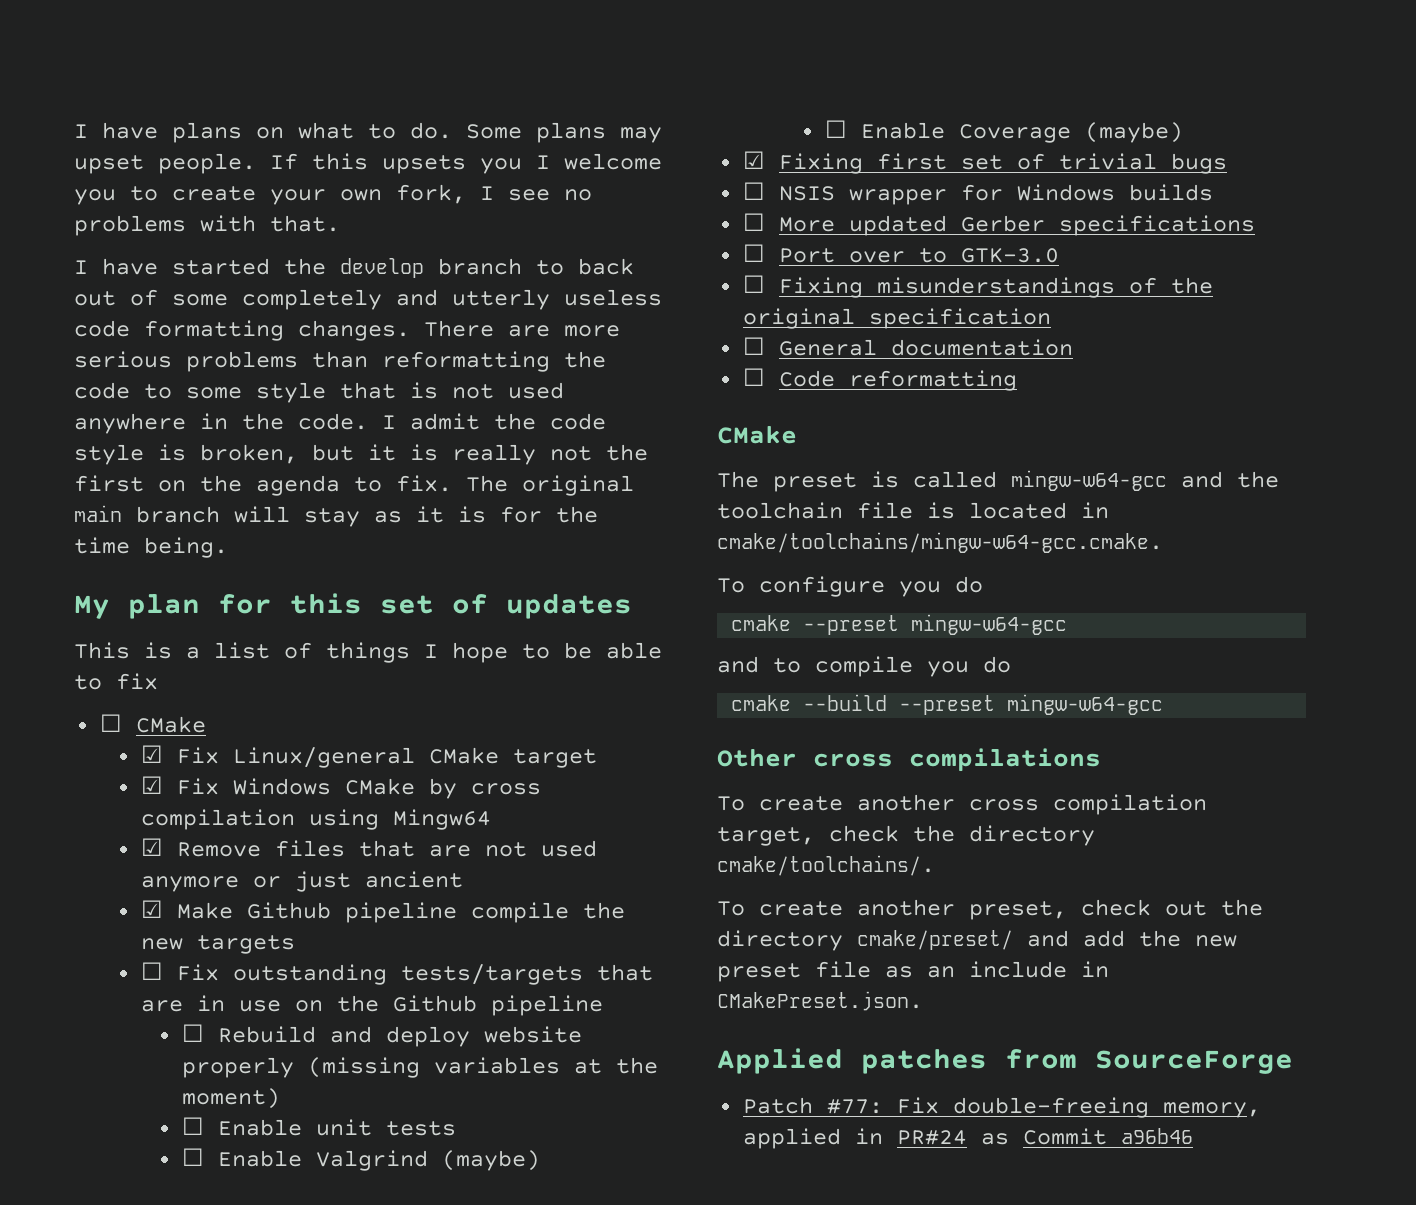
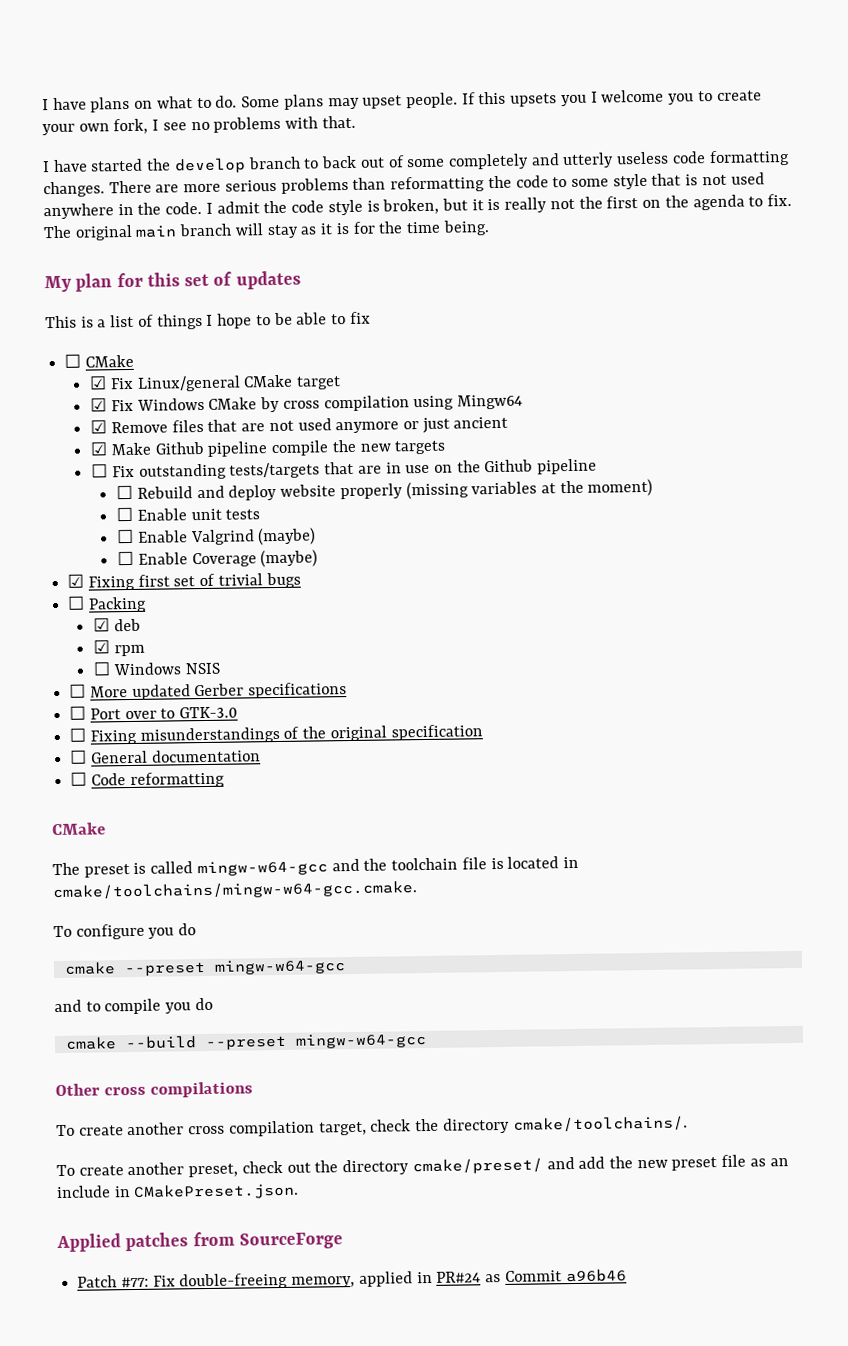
- ☐ NSIS wrapper for Windows builds
+ ☐ Packing
+ ☑ deb
+ ☑ rpm
+ ☐ Windows NSIS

| WHAT YOU HAVE TO DO |
What you return must match the material above exactly, minus its pictures.

| OUTPUT BELOW |
- ☐ NSIS wrapper for Windows builds
+ ☐ Packing
+ ☑ deb
+ ☑ rpm
+ ☐ Windows NSIS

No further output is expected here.